Sarker Abeed, Yang Yuan-Chi, Al-Garadi Mohammed Ali, Abbas Aamir
Department of Biomedical Informatics, School of Medicine, Emory University, Atlanta, GA, United States.
Department of Biomedical Engineering, Georgia Institute of Technology and Emory University, Atlanta, GA, United States.
Front Digit Health. 2020 Dec 4;2:585559. doi: 10.3389/fdgth.2020.585559. eCollection 2020.
As the volume of published medical research continues to grow rapidly, staying up-to-date with the best-available research evidence regarding specific topics is becoming an increasingly challenging problem for medical experts and researchers. The current COVID19 pandemic is a good example of a topic on which research evidence is rapidly evolving. Automatic query-focused text summarization approaches may help researchers to swiftly review research evidence by presenting salient and query-relevant information from newly-published articles in a condensed manner. Typical medical text summarization approaches require domain knowledge, and the performances of such systems rely on resource-heavy medical domain-specific knowledge sources and pre-processing methods (e.g., text classification) for deriving semantic information.
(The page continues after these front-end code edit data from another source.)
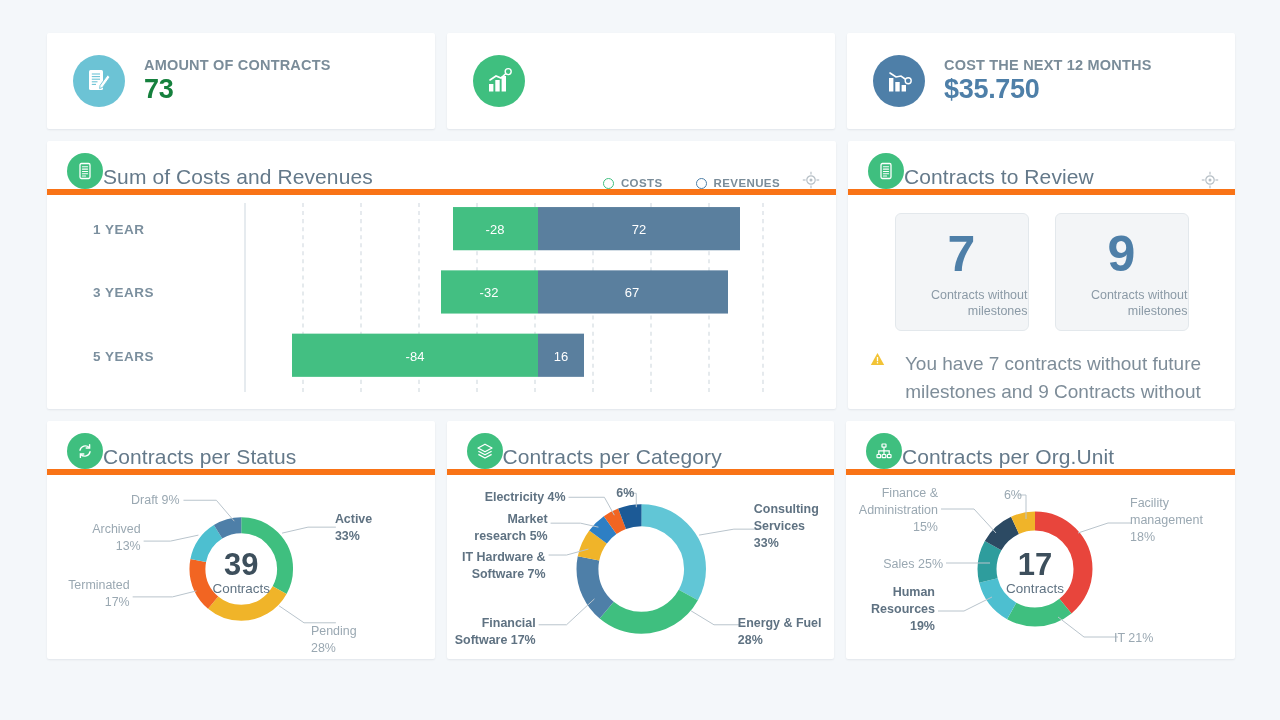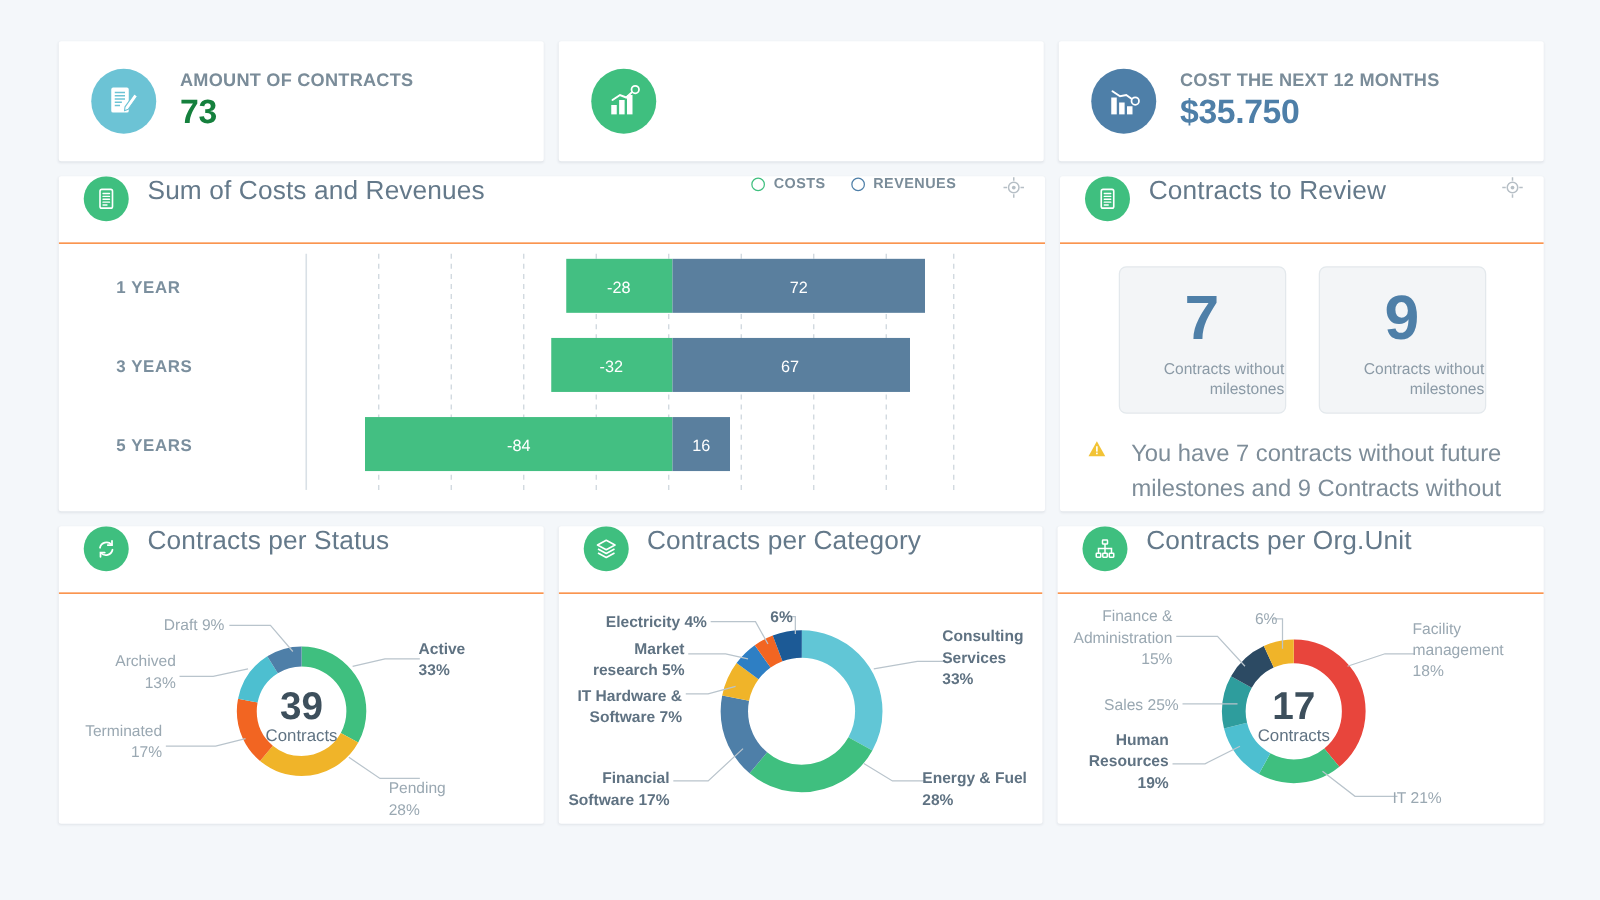--- a/index.html
+++ b/index.html
@@ -44,8 +44,8 @@
     display: flex; flex-direction: column; overflow: hidden;
   }
   .panel-head {
-    height: 54px; flex: 0 0 auto; display: flex; align-items: flex-start;
-    padding: 0 16px 0 20px; border-bottom: 1px solid #f97316; gap: 15px;
+    height: 54px; flex: 0 0 auto; display: flex; align-items: flex-end;
+    padding: 0 16px 0 20px; border-bottom: 6px solid #f97316; 
   }
   .panel-icon {
     width: 36px; height: 36px; border-radius: 50%; background: #3fbf7f;

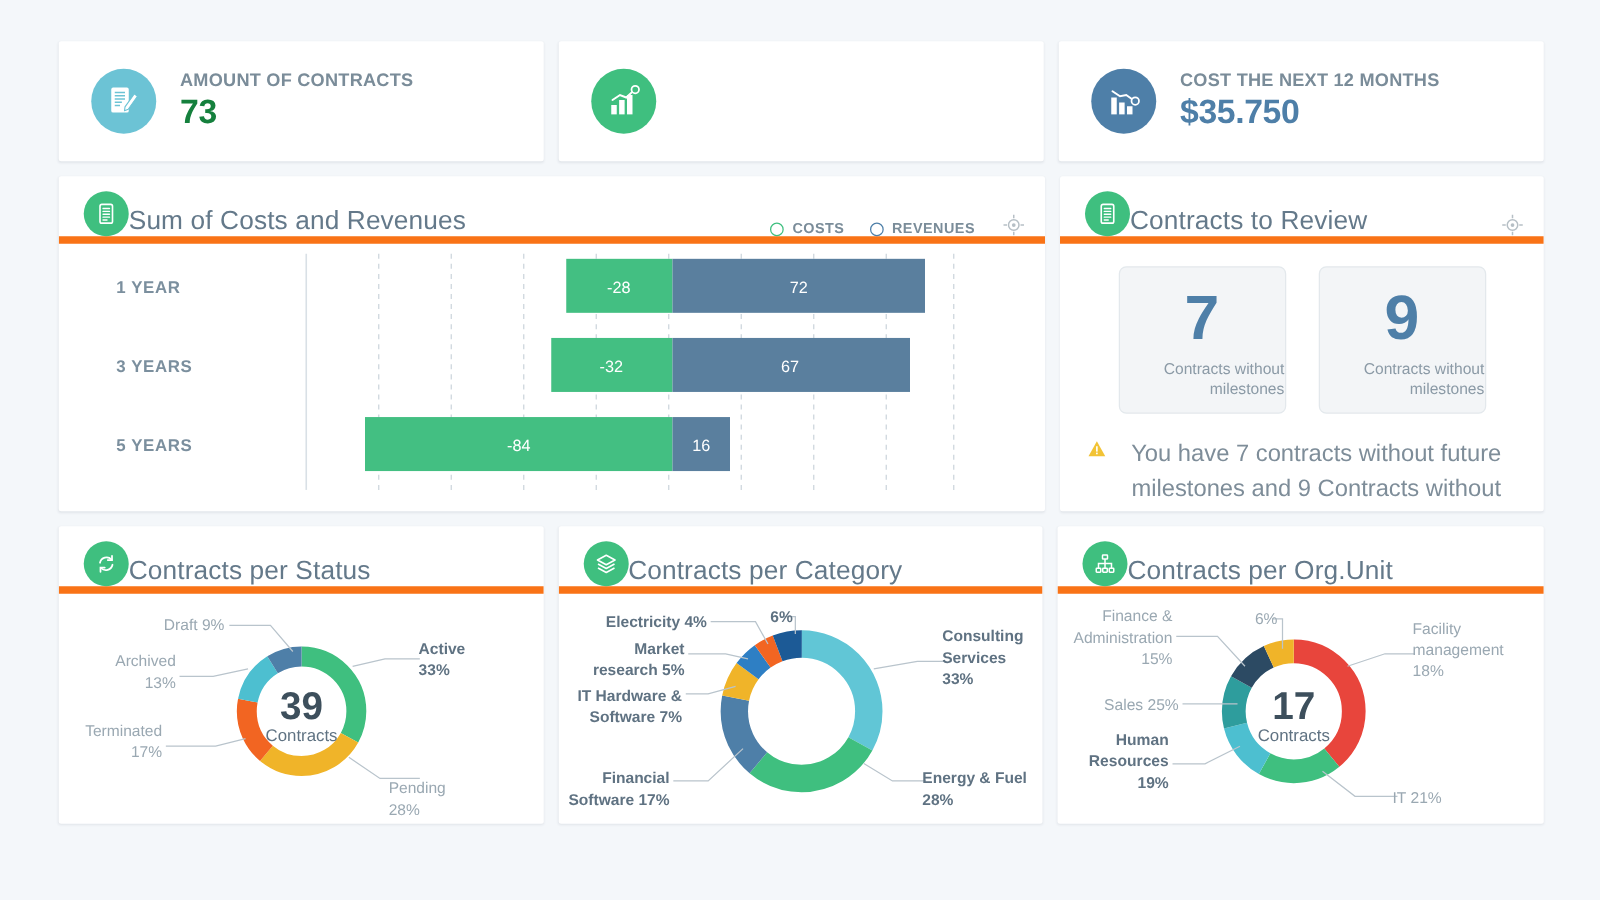--- a/index.html
+++ b/index.html
@@ -58,7 +58,7 @@
   }
   .head-spacer { flex: 1 1 auto; }
   .legend { display: flex; gap: 20px; align-items: center; margin-right: 22px; }
-  .legend-item { display: flex; align-items: center; gap: 7px; }
+  .legend-item { display: flex; align-items: center; gap: 7px; margin-left: 13px; }
   .legend-dot {
     width: 11px; height: 11px; border-radius: 50%;
     border: 1.6px solid #3fbf7f; background: transparent;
Consequently, these systems are often difficult to speedily customize, extend, or deploy in low-resource settings, and they are often operationally slow. In this paper, we propose a fast and simple extractive summarization approach that can be easily deployed and run, and may thus aid medical experts and researchers obtain fast access to the latest research evidence. At runtime, our system utilizes similarity measurements derived from pre-trained medical domain-specific word embeddings in addition to simple features, rather than computationally-expensive pre-processing and resource-heavy knowledge bases. Automatic evaluation using ROUGE-a summary evaluation tool-on a public dataset for evidence-based medicine shows that our system's performance, despite the simple implementation, is statistically comparable with the state-of-the-art. Extrinsic manual evaluation based on recently-released COVID19 articles demonstrates that the summarizer performance is close to human agreement, which is generally low, for extractive summarization.
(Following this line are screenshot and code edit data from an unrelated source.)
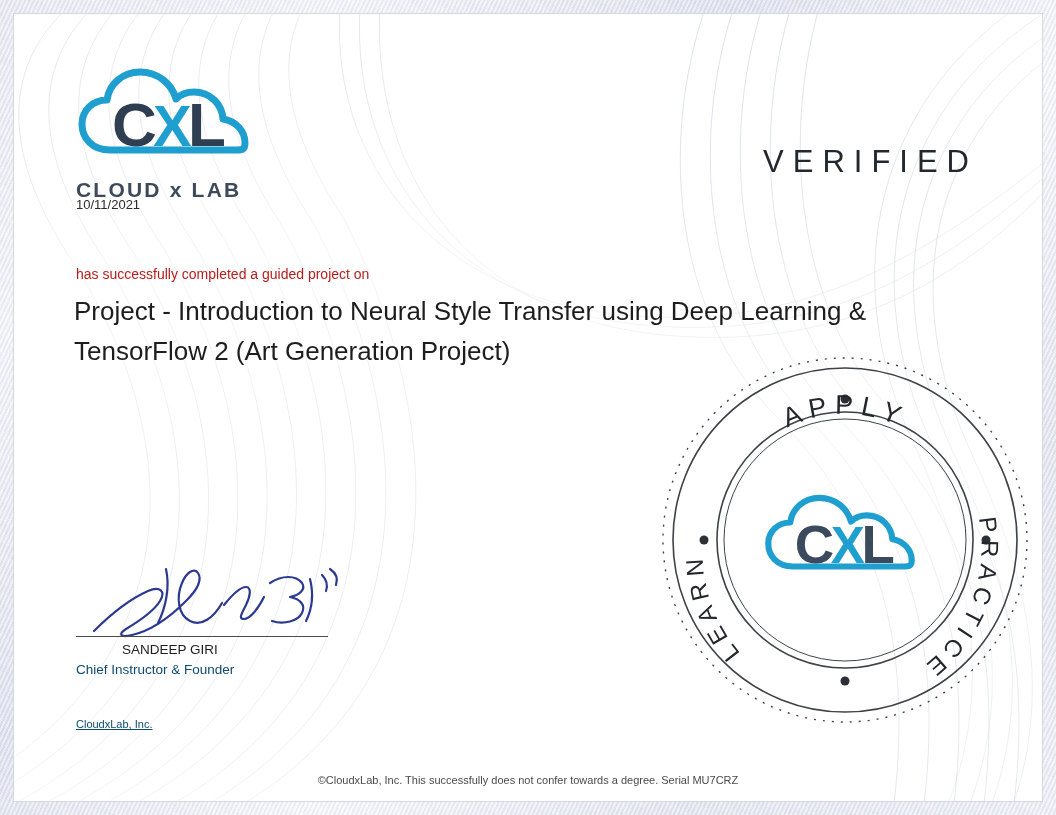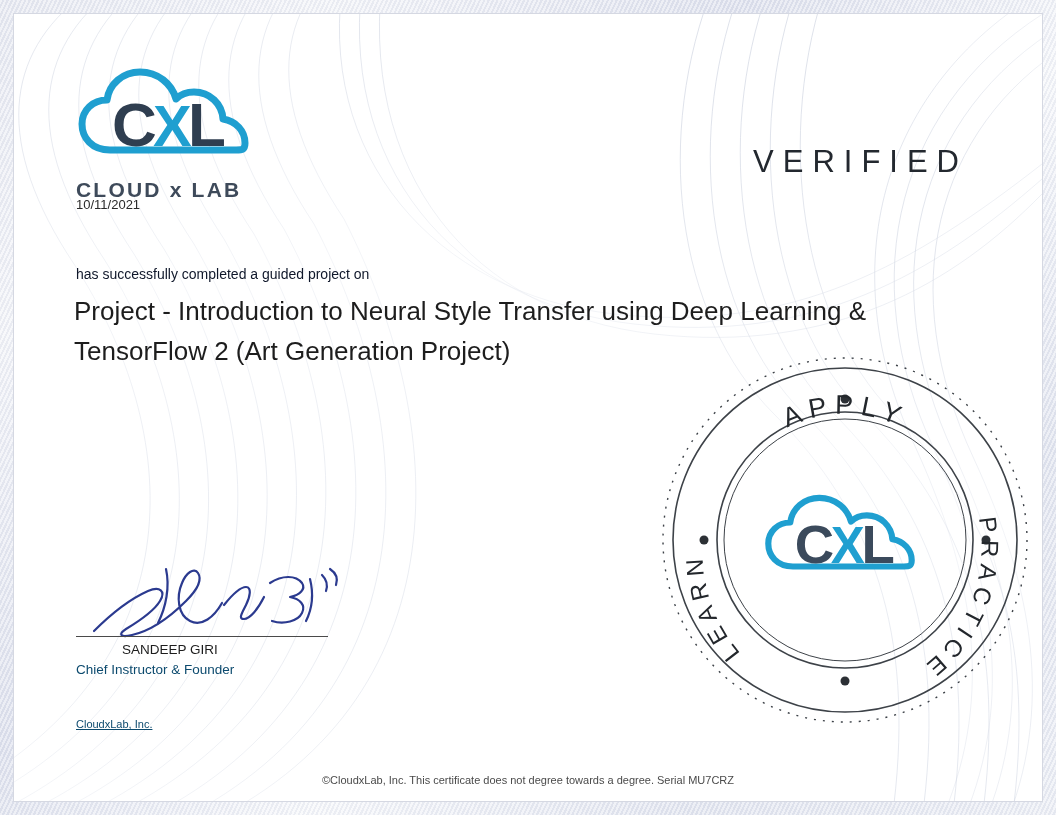--- a/index.html
+++ b/index.html
@@ -69,7 +69,7 @@
   
   .verified {
     position: absolute;
-    right: 74px;
+    right: 64px;
     top: 130px;
     text-align: center;
     color: #23282f;

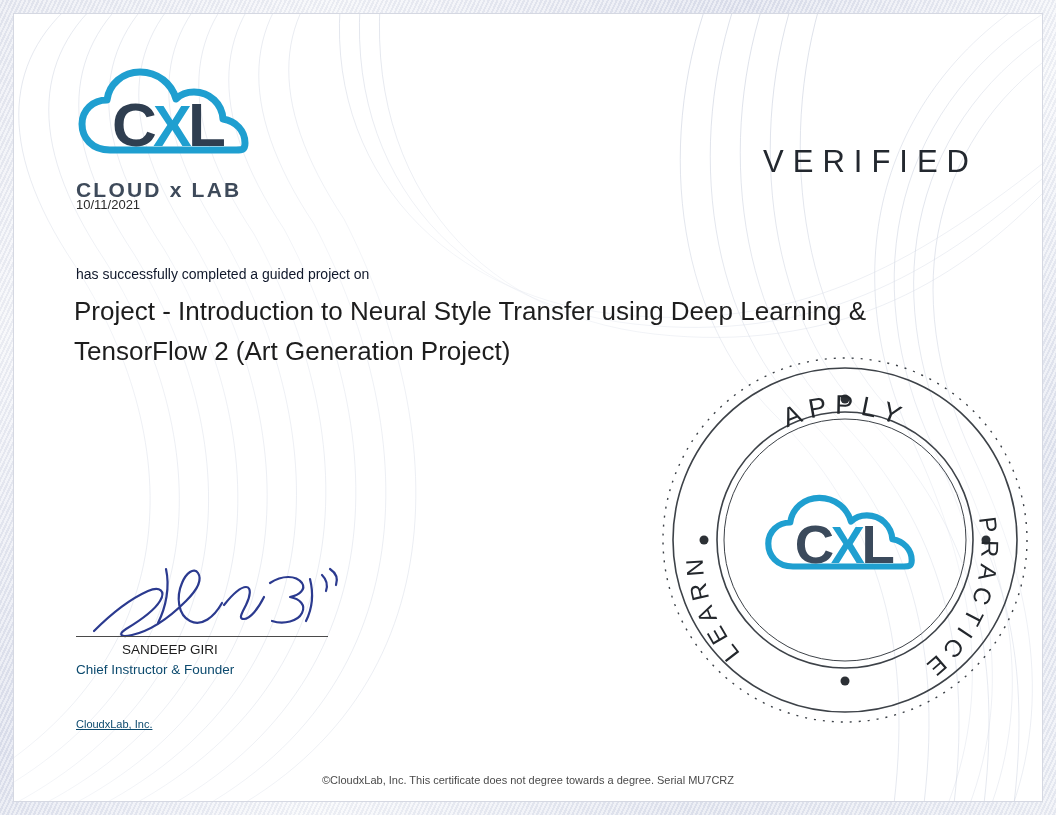--- a/index.html
+++ b/index.html
@@ -108,7 +108,7 @@
     left: 62px;
     top: 252px;
     font-size: 14px;
-    color: #0f172a;
+    color: #b91c1c;
   }
   .course {
     position: absolute;

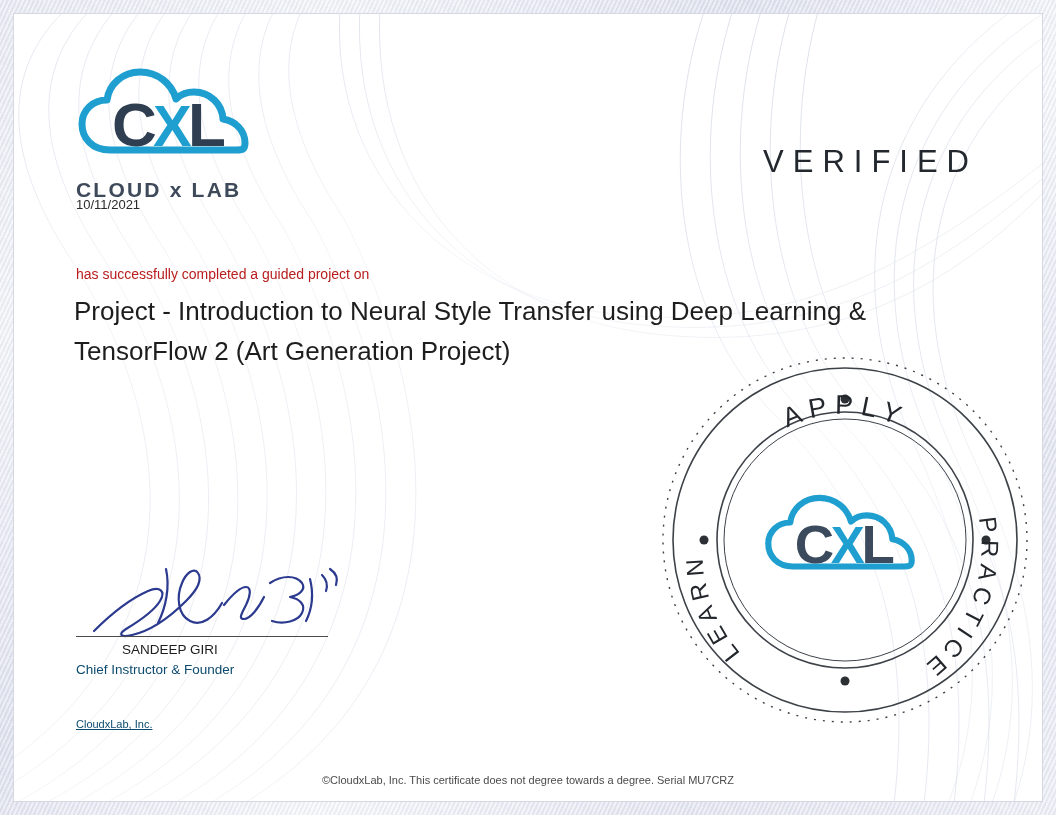--- a/index.html
+++ b/index.html
@@ -297,7 +297,7 @@
     </div>
 
     <div class="footer">
-      <span class="footer-inner">©CloudxLab, Inc. This certificate does not degree towards a degree. Serial MU7CRZ</span>
+      <span class="footer-inner">©CloudxLab, Inc. This successfully does not confer towards a degree. Serial MU7CRZ</span>
     </div>
 
   </div>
随着已发表的医学研究数量持续快速增长,对于医学专家和研究人员而言,及时了解特定主题的最佳现有研究证据正成为一个日益具有挑战性的问题。当前的新冠疫情就是一个研究证据迅速演变的主题的典型例子。自动的基于查询的文本摘要方法可能有助于研究人员通过以浓缩的方式呈现新发表文章中突出且与查询相关的信息,迅速回顾研究证据。典型的医学文本摘要方法需要领域知识,并且此类系统的性能依赖于资源密集型的医学领域特定知识源和用于推导语义信息的预处理方法(例如文本分类)。因此,这些系统通常难以在低资源环境中快速定制、扩展或部署,并且它们的运行速度往往较慢。在本文中,我们提出了一种快速且简单的提取式摘要方法,该方法可以轻松部署和运行,从而可能帮助医学专家和研究人员快速获取最新的研究证据。在运行时,我们的系统除了使用简单特征外,还利用从预训练的医学领域特定词嵌入中得出的相似性度量,而不是计算成本高昂的预处理和资源密集型知识库。使用ROUGE(一种摘要评估工具)在一个基于证据的医学公共数据集上进行自动评估表明,尽管我们的系统实现简单,但其性能在统计上与最先进的系统相当。基于最近发布的新冠疫情文章进行的外部人工评估表明,对于提取式摘要,该摘要器的性能接近人类的一致性,而这种一致性通常较低。